**DATA FOR THE TASK:**

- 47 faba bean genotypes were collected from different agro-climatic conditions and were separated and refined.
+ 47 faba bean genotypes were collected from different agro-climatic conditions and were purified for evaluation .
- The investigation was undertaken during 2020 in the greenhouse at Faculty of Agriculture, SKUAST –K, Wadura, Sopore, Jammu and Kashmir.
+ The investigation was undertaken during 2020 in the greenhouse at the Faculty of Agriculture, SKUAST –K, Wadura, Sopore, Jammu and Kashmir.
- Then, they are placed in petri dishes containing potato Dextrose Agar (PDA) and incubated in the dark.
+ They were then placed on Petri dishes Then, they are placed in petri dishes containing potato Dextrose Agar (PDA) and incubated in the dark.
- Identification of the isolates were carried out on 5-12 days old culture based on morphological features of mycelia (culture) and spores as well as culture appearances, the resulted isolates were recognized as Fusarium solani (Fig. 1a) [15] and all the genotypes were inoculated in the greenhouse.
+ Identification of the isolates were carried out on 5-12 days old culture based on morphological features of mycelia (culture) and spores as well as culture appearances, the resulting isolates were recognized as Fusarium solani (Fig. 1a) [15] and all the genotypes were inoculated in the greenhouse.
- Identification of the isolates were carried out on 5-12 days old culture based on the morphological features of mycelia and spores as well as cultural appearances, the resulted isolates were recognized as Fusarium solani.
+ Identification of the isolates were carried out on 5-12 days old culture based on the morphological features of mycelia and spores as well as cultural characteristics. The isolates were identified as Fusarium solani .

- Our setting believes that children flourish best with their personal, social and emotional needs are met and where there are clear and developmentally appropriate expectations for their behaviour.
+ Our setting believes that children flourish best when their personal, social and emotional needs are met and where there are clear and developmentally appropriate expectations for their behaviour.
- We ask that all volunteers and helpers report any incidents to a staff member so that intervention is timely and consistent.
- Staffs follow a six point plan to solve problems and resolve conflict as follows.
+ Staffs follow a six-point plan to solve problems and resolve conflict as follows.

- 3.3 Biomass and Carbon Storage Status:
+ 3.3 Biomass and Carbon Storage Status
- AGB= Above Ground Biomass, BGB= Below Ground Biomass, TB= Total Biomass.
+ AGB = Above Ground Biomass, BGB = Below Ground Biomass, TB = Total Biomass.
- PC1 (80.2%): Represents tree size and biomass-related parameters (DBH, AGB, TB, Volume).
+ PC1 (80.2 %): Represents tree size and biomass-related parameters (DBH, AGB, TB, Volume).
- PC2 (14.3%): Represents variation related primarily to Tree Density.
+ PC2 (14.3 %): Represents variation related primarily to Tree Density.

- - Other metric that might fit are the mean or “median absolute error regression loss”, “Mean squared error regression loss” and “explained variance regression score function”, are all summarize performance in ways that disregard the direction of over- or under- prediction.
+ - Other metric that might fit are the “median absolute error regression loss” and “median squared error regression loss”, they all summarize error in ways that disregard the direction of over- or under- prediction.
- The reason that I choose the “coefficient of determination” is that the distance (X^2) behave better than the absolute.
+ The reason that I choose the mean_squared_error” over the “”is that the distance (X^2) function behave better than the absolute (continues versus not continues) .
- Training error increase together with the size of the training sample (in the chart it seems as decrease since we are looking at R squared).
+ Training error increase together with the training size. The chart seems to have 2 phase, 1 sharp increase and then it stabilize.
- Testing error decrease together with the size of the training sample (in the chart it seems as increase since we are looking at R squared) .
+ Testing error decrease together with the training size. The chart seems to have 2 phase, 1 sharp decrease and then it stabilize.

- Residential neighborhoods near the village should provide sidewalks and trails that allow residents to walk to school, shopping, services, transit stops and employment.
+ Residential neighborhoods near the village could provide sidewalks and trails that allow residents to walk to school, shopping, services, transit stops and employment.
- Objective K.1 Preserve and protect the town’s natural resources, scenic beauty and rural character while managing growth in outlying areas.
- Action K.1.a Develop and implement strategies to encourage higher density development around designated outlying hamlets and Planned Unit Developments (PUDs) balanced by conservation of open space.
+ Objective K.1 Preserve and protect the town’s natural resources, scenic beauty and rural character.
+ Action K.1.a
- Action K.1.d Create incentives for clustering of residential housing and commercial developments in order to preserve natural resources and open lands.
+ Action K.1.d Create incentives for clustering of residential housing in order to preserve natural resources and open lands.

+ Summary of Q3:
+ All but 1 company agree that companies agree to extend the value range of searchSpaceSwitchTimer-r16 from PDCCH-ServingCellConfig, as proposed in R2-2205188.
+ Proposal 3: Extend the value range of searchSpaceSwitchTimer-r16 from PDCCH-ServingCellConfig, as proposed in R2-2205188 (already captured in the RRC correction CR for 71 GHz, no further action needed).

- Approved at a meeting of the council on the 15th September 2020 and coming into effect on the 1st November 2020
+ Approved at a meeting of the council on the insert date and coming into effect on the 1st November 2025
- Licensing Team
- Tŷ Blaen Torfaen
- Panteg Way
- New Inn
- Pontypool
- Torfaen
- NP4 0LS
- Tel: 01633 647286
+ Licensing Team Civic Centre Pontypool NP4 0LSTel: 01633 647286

**WHAT TO PRODUCE:** Repeat, exactly and in full, the records shown above.

**SOLUTION FOR THIS PROBLEM:**
- 47 faba bean genotypes were collected from different agro-climatic conditions and were separated and refined.
+ 47 faba bean genotypes were collected from different agro-climatic conditions and were purified for evaluation .
- The investigation was undertaken during 2020 in the greenhouse at Faculty of Agriculture, SKUAST –K, Wadura, Sopore, Jammu and Kashmir.
+ The investigation was undertaken during 2020 in the greenhouse at the Faculty of Agriculture, SKUAST –K, Wadura, Sopore, Jammu and Kashmir.
- Then, they are placed in petri dishes containing potato Dextrose Agar (PDA) and incubated in the dark.
+ They were then placed on Petri dishes Then, they are placed in petri dishes containing potato Dextrose Agar (PDA) and incubated in the dark.
- Identification of the isolates were carried out on 5-12 days old culture based on morphological features of mycelia (culture) and spores as well as culture appearances, the resulted isolates were recognized as Fusarium solani (Fig. 1a) [15] and all the genotypes were inoculated in the greenhouse.
+ Identification of the isolates were carried out on 5-12 days old culture based on morphological features of mycelia (culture) and spores as well as culture appearances, the resulting isolates were recognized as Fusarium solani (Fig. 1a) [15] and all the genotypes were inoculated in the greenhouse.
- Identification of the isolates were carried out on 5-12 days old culture based on the morphological features of mycelia and spores as well as cultural appearances, the resulted isolates were recognized as Fusarium solani.
+ Identification of the isolates were carried out on 5-12 days old culture based on the morphological features of mycelia and spores as well as cultural characteristics. The isolates were identified as Fusarium solani .

- Our setting believes that children flourish best with their personal, social and emotional needs are met and where there are clear and developmentally appropriate expectations for their behaviour.
+ Our setting believes that children flourish best when their personal, social and emotional needs are met and where there are clear and developmentally appropriate expectations for their behaviour.
- We ask that all volunteers and helpers report any incidents to a staff member so that intervention is timely and consistent.
- Staffs follow a six point plan to solve problems and resolve conflict as follows.
+ Staffs follow a six-point plan to solve problems and resolve conflict as follows.

- 3.3 Biomass and Carbon Storage Status:
+ 3.3 Biomass and Carbon Storage Status
- AGB= Above Ground Biomass, BGB= Below Ground Biomass, TB= Total Biomass.
+ AGB = Above Ground Biomass, BGB = Below Ground Biomass, TB = Total Biomass.
- PC1 (80.2%): Represents tree size and biomass-related parameters (DBH, AGB, TB, Volume).
+ PC1 (80.2 %): Represents tree size and biomass-related parameters (DBH, AGB, TB, Volume).
- PC2 (14.3%): Represents variation related primarily to Tree Density.
+ PC2 (14.3 %): Represents variation related primarily to Tree Density.

- - Other metric that might fit are the mean or “median absolute error regression loss”, “Mean squared error regression loss” and “explained variance regression score function”, are all summarize performance in ways that disregard the direction of over- or under- prediction.
+ - Other metric that might fit are the “median absolute error regression loss” and “median squared error regression loss”, they all summarize error in ways that disregard the direction of over- or under- prediction.
- The reason that I choose the “coefficient of determination” is that the distance (X^2) behave better than the absolute.
+ The reason that I choose the mean_squared_error” over the “”is that the distance (X^2) function behave better than the absolute (continues versus not continues) .
- Training error increase together with the size of the training sample (in the chart it seems as decrease since we are looking at R squared).
+ Training error increase together with the training size. The chart seems to have 2 phase, 1 sharp increase and then it stabilize.
- Testing error decrease together with the size of the training sample (in the chart it seems as increase since we are looking at R squared) .
+ Testing error decrease together with the training size. The chart seems to have 2 phase, 1 sharp decrease and then it stabilize.

- Residential neighborhoods near the village should provide sidewalks and trails that allow residents to walk to school, shopping, services, transit stops and employment.
+ Residential neighborhoods near the village could provide sidewalks and trails that allow residents to walk to school, shopping, services, transit stops and employment.
- Objective K.1 Preserve and protect the town’s natural resources, scenic beauty and rural character while managing growth in outlying areas.
- Action K.1.a Develop and implement strategies to encourage higher density development around designated outlying hamlets and Planned Unit Developments (PUDs) balanced by conservation of open space.
+ Objective K.1 Preserve and protect the town’s natural resources, scenic beauty and rural character.
+ Action K.1.a
- Action K.1.d Create incentives for clustering of residential housing and commercial developments in order to preserve natural resources and open lands.
+ Action K.1.d Create incentives for clustering of residential housing in order to preserve natural resources and open lands.

+ Summary of Q3:
+ All but 1 company agree that companies agree to extend the value range of searchSpaceSwitchTimer-r16 from PDCCH-ServingCellConfig, as proposed in R2-2205188.
+ Proposal 3: Extend the value range of searchSpaceSwitchTimer-r16 from PDCCH-ServingCellConfig, as proposed in R2-2205188 (already captured in the RRC correction CR for 71 GHz, no further action needed).

- Approved at a meeting of the council on the 15th September 2020 and coming into effect on the 1st November 2020
+ Approved at a meeting of the council on the insert date and coming into effect on the 1st November 2025
- Licensing Team
- Tŷ Blaen Torfaen
- Panteg Way
- New Inn
- Pontypool
- Torfaen
- NP4 0LS
- Tel: 01633 647286
+ Licensing Team Civic Centre Pontypool NP4 0LSTel: 01633 647286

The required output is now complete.